Abstract

Ibrutinib is a first-in-class Bruton kinase inhibitor against B-cell neoplasms including Waldenström macroglobulinemia (WM). This study evaluated the efficacy and safety of ibrutinib-rituximab in Japanese patients with WM. Patients received ibrutinib 420mg orally once daily plus weekly rituximab 375mg/m2 IV (8 infusions total). The primary end point was major response rate (MRR; PR or better) by Independent Review Committee assessment. Secondary endpoints were progression-free survival (PFS), safety, pharmacokinetics, and biomarkers.
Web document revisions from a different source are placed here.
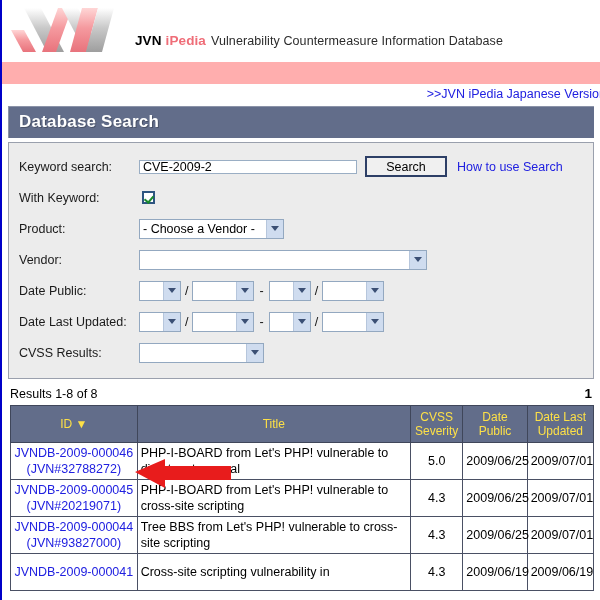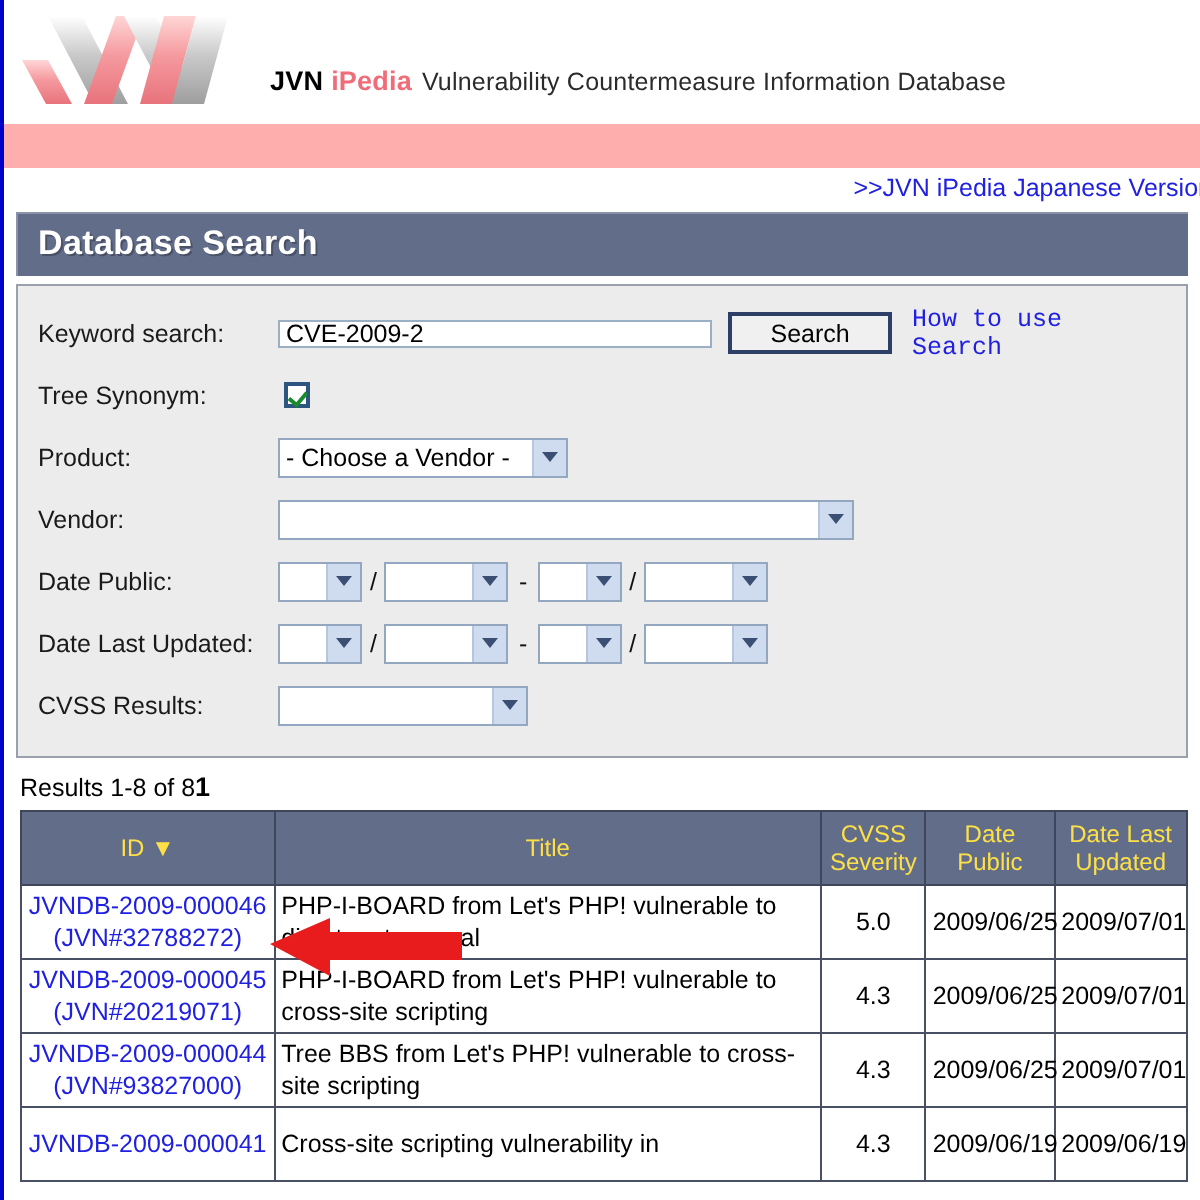--- a/index.html
+++ b/index.html
@@ -147,7 +147,6 @@
     font-size: 12.5px;
     text-decoration: none;
     cursor: pointer;
-    font-family: Liberation Mono, monospace;
   }
   .checkbox {
     width: 13px;

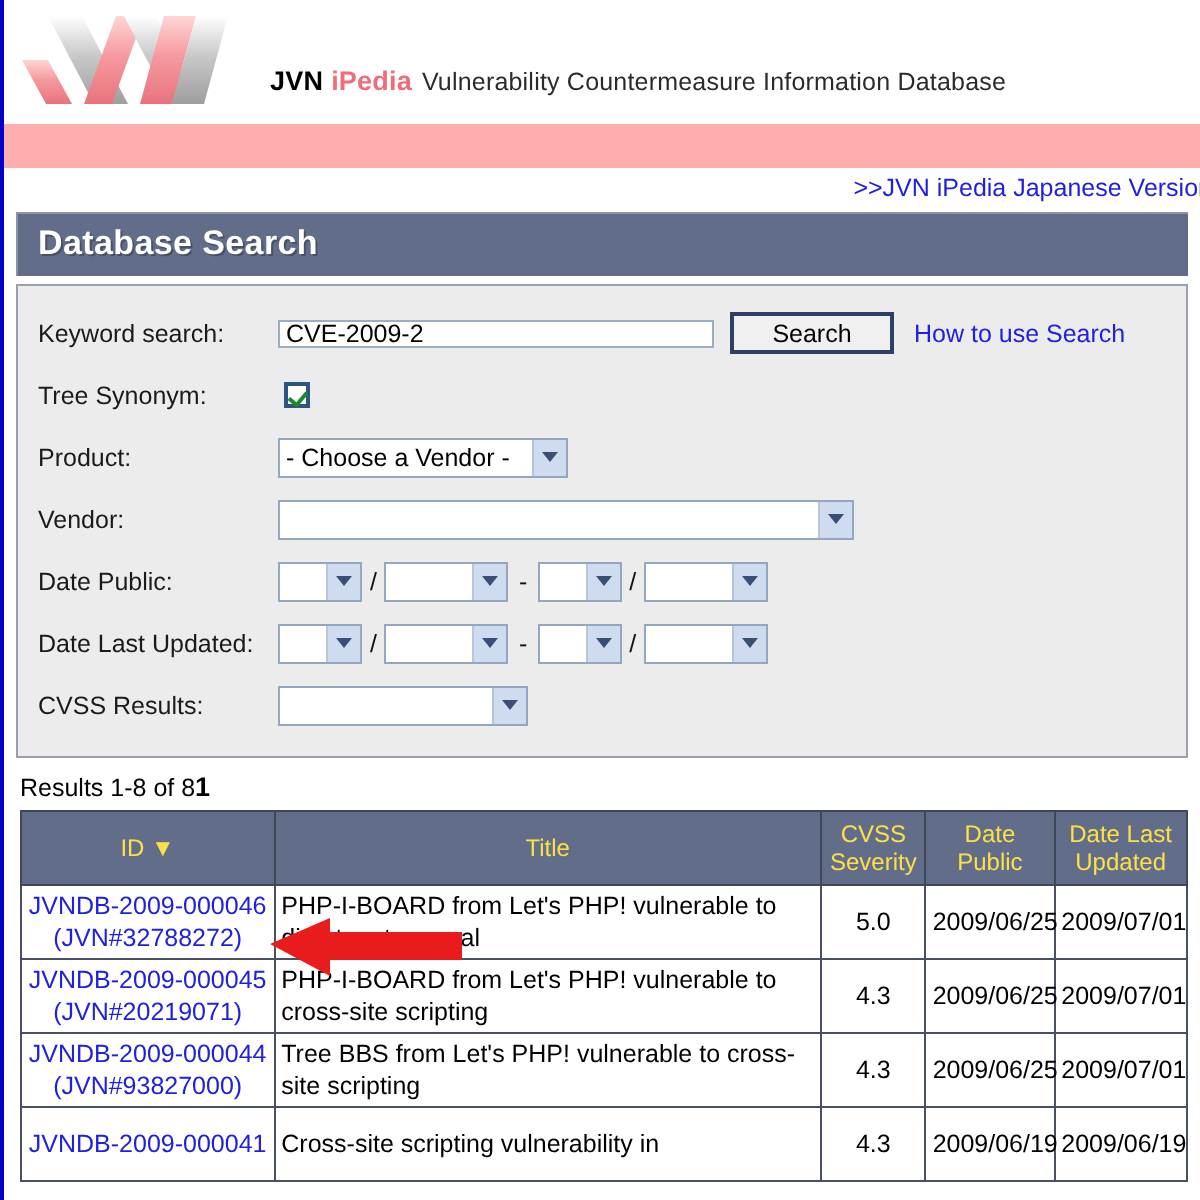--- a/index.html
+++ b/index.html
@@ -340,7 +340,7 @@
     </div>
 
     <div class="form-row">
-      <span class="form-label">Tree Synonym:</span>
+      <span class="form-label">With Keyword:</span>
       <span class="checkbox"></span>
     </div>
 

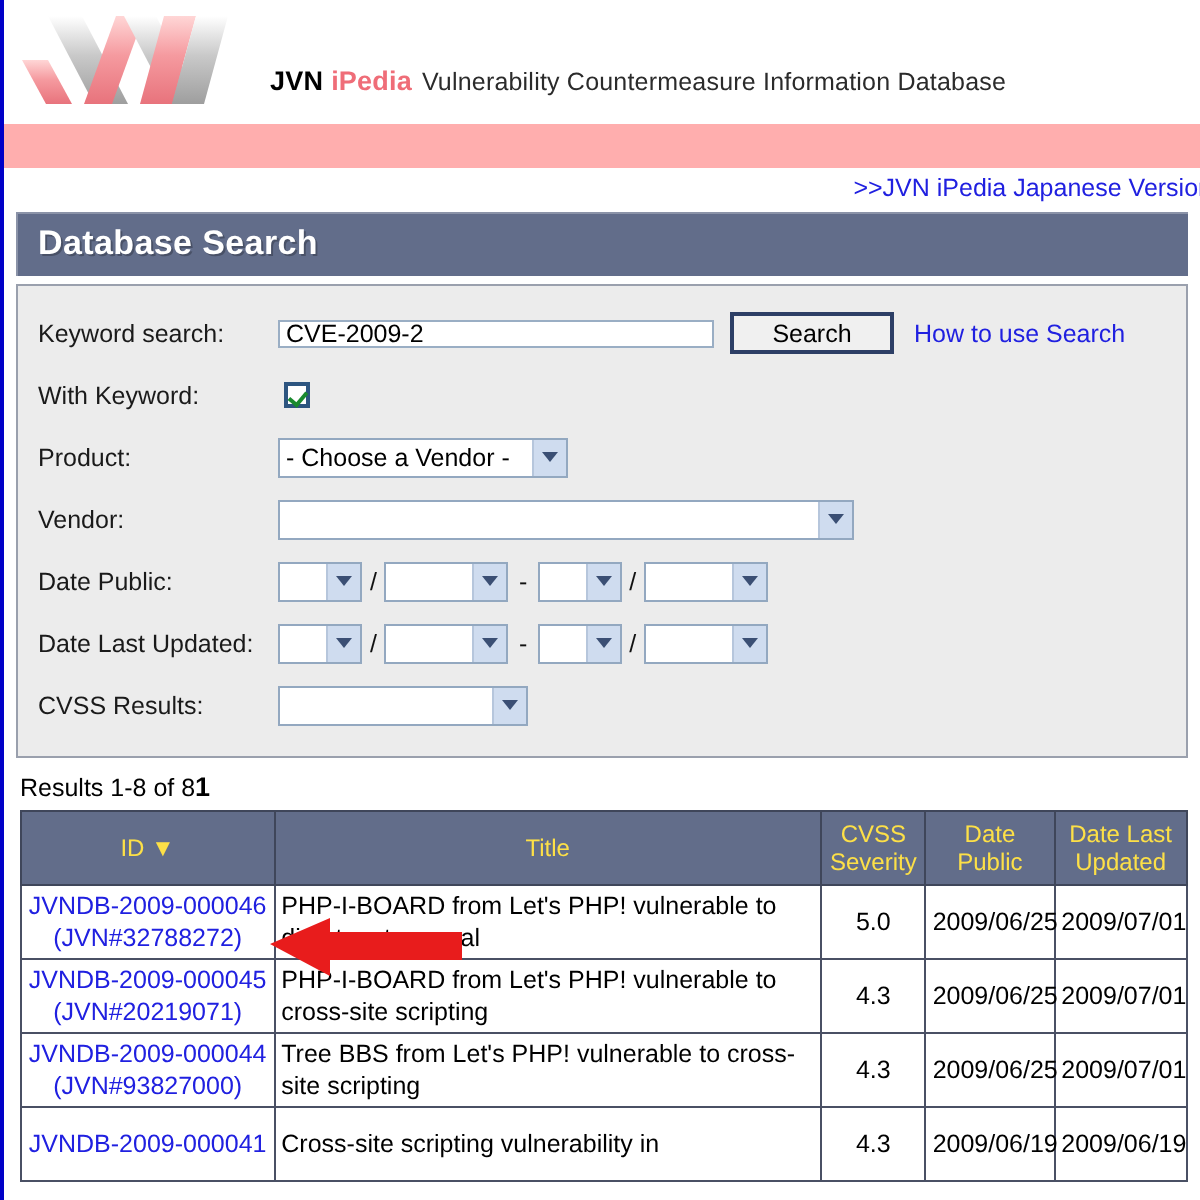--- a/index.html
+++ b/index.html
@@ -222,7 +222,7 @@
     margin: 7px 8px 4px 8px;
     display: flex;
     align-items: baseline;
-    justify-content: flex-start;
+    justify-content: space-between;
     font-size: 12.5px;
   }
   .page-num {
Primary analysis was conducted in 16 patients [baseline, treatment naïve: 8 (50.0%); relapsed/refractory WM: 8 (50.0%)] who received ibrutinib-rituximab, after all patients completed Week 57 or end of treatment. At primary analysis, MRR was 87.5% [14/16 patients; 95% CI: 61.7, 98.4%; p < 0.0001 (null hypothesis: 32% response rate)]. At final analysis (median study intervention duration: 34.4months, median follow-up: 35.0months), MRR was unchanged at 87.5%, but VGPR [6/16 (37.5%)] and PR [8/16 (50.0%)] improved. Prior treatment status did not affect response. At final analysis, median PFS was not reached [36-month PFS rate: 86% (95% CI: 55, 96%)]. No critical safety signals were reported. This study demonstrated a positive benefit/risk profile of ibrutinib-rituximab in Japanese patients with WM, consistent with the iNNOVATE study.